Enter the Ute. Bob Wade was in the process of turning more of the business over to his daughter, but Spung had not been planning on expanding. Meanwhile, the Dunbars were not publicly putting Neptune up for sale. They were sending out feelers, however, and there was synergy with Bob and Maile.
“One of the reasons we were really interested in buying Neptune, when the opportunity came up, is that it has such a similar legacy and it has such a similar connection to the community that we have,” says Spung. “And and that’s a huge part of what we do here at the Ute—trying to give back to the community that supports us. It keeps us in business and it keeps our doors open. We feel that Neptune has that as well. We wanted to continue that feeling.”
“We absolutely wanted to find a local Colorado company to take over Neptune. That was one reason we didn’t list it for sale,” says Shelley Dunbar. “We’d talked to several others, but we were the most excited when we got word that the Ute was interested. They have such a similar DNA, and they clearly know what it takes to run a successful independent store. We also loved how community-focused they are and how they care for their employees. Neptune also needed an owner that would have the energy to carry on doing what we began, which is to keep evolving it and responding to the changes that are inevitable in retail. We just felt confident that they would be the people to make Neptune even better than when we handed it off.”
The Dunbars set Neptune on the right path. Spung and Johnson and the entire Neptune staff are ready to see where they can take it, and they are all dedicated to a future that, while still celebrating and serving the core mountaineer, also makes the customer feel as if they are part of the endeavor no matter their ability level. You see that ethos on the floor of both shops. The employees don’t just love the gear. They love getting other people to love the gear—and the experience of getting out and using it.
“I don’t really care so much about the person leaving the store,” says Spung. “I care about the person coming back in and saying, ‘wow, you know, I bought this backpack, I bought this jacket, and we had the best time because your person led me to this product and it really made our experience better.’” Spung also stresses that there are a lot of people out there who need this experience, both in Aspen, where Covid flight has brought people who have very little experience outdoors to mountain towns, and in South Boulder, where the community is made up of a lot of young families. Neptune wants to make them all a part of the greater retail equation.

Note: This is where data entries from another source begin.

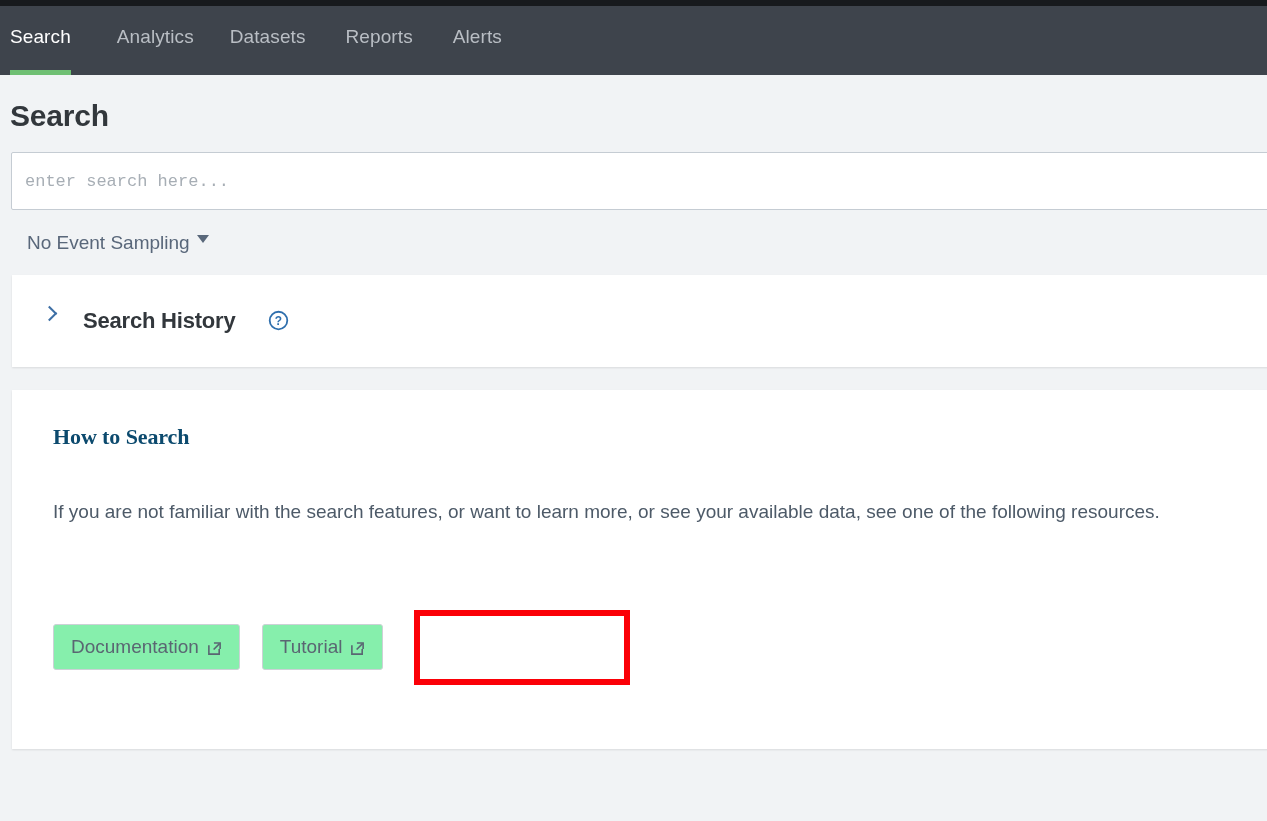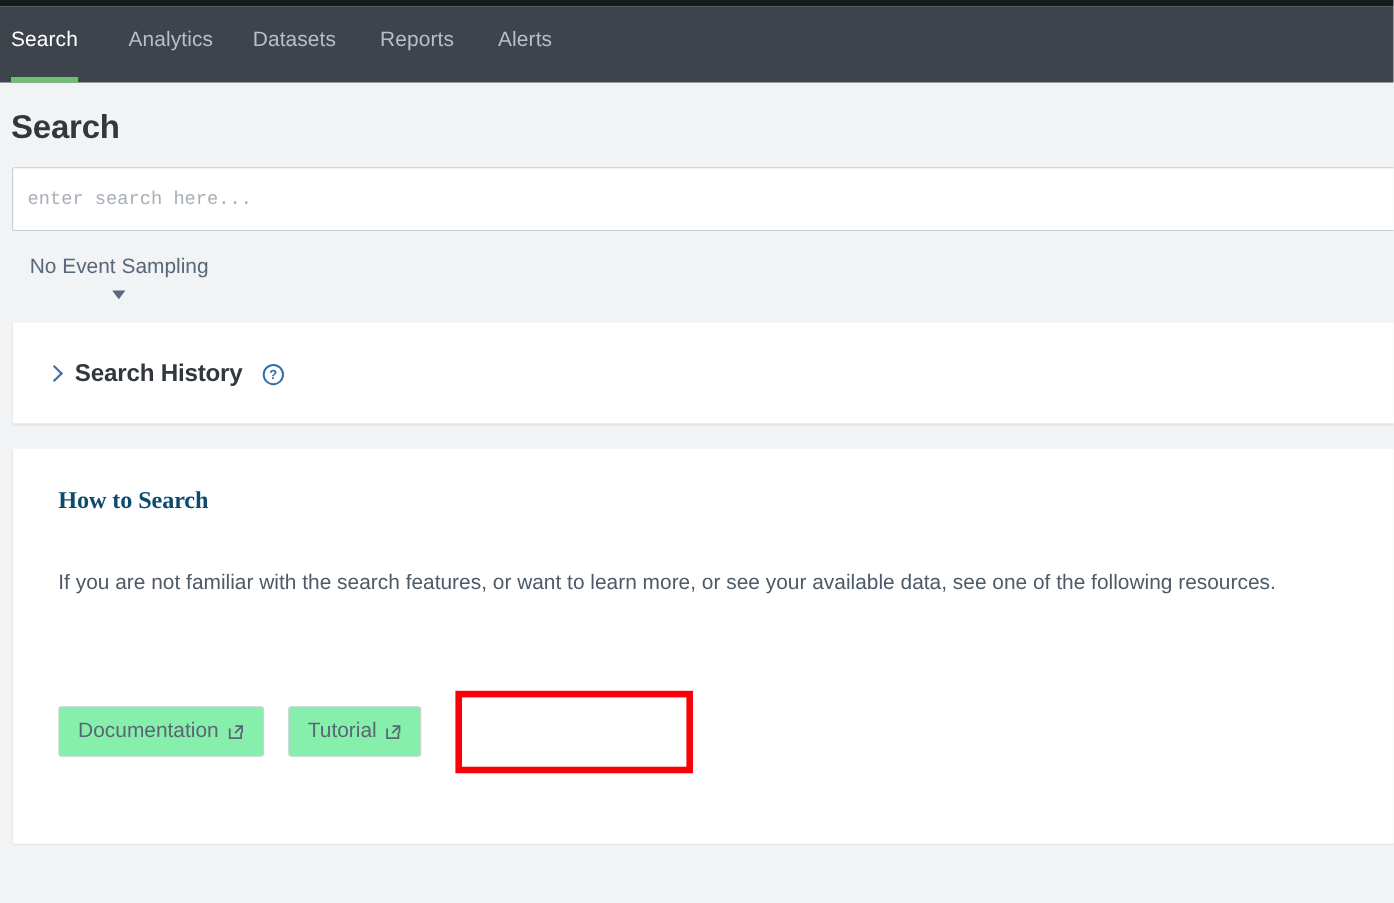--- a/index.html
+++ b/index.html
@@ -105,10 +105,9 @@
     font-size: 19px;
     cursor: pointer;
     display: inline-flex;
-    align-items: center;
+    align-items: flex-start;
     gap: 7px;
     padding: 0;
-    flex-direction: column;
   }
   .caret-down {
     width: 0; height: 0;

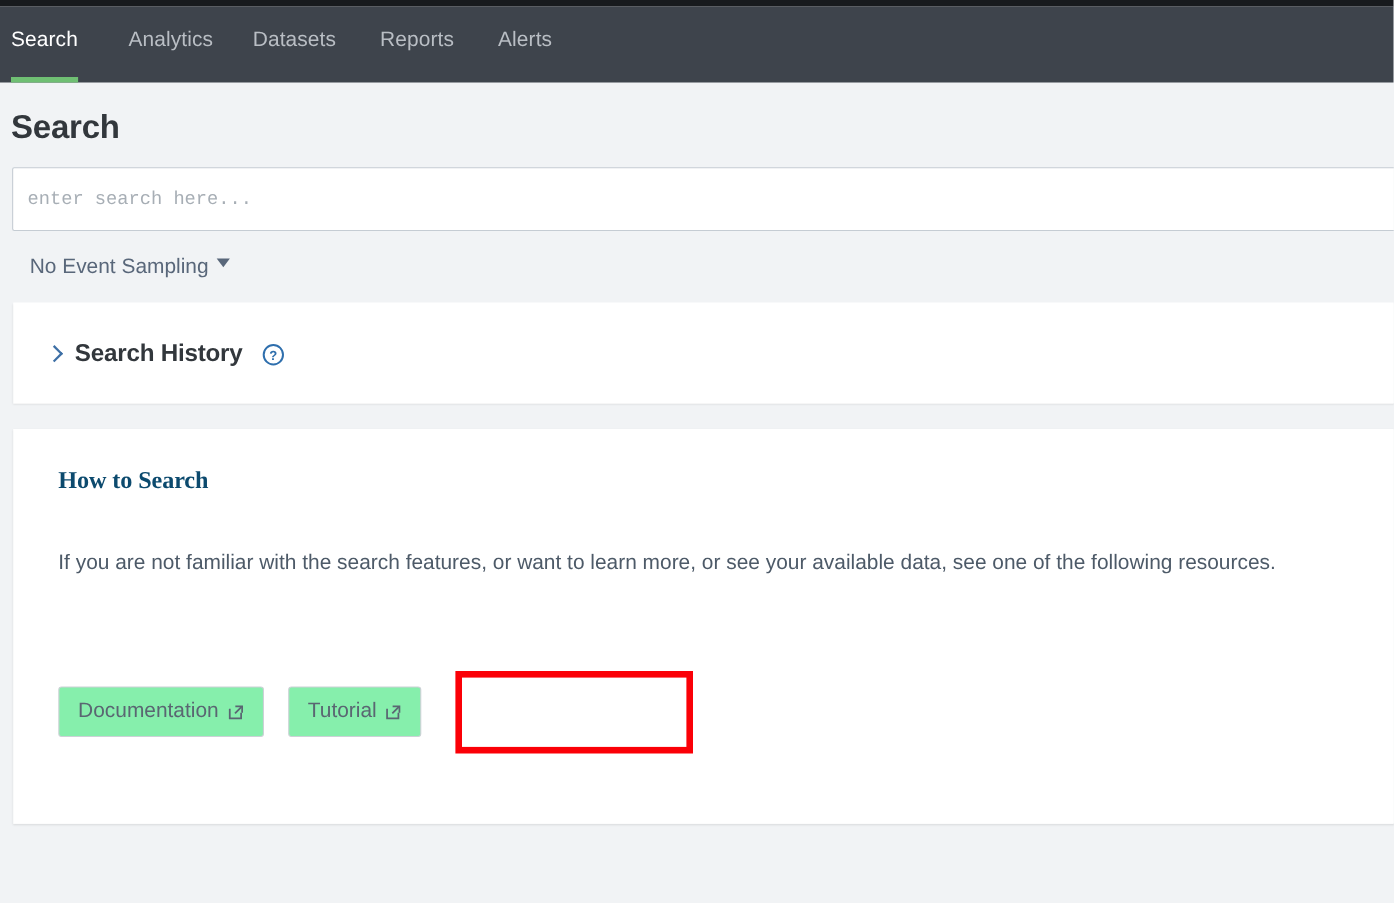--- a/index.html
+++ b/index.html
@@ -134,8 +134,8 @@
   }
   .history-toggle {
     display: flex;
-    align-items: center;
-    gap: 13px;
+    align-items: flex-start;
+    gap: 28px;
     cursor: pointer;
   }
   .chevron-right {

“There are so many pieces to being successful in retail. It’s really hard to get them all aligned,” says Johnson. “Leadership is crucial—connection with the community, the product mix, inventory management, the kind of environment that you create when people walk in the door, the ability to give back, not just locally, but to the consumers themselves. You have to keep them coming back. You have to keep talking to them. You have to keep appealing to them with more than the product. You need to show that you’re more than just that. You need to show that you are about helping them have a better experience in the outdoors. We’re all in a partnership together for the greater good of the enjoyment of the outdoors.”
The lesson for retailers who do not own legacy shops with climbing museums and long histories of serving an outdoor-focused community? Welcome everyone. And that’s not only the path forward for retailers looking to succeed, but for the entire industry.
“I don’t think we’re doing anything extra special here other than taking great care of our employees, taking great care of our customers, and being really welcoming to all kinds of people coming in our door,” says Spung. “I think at the end of the day, that’s what keeps people coming back. It’s not rocket science.”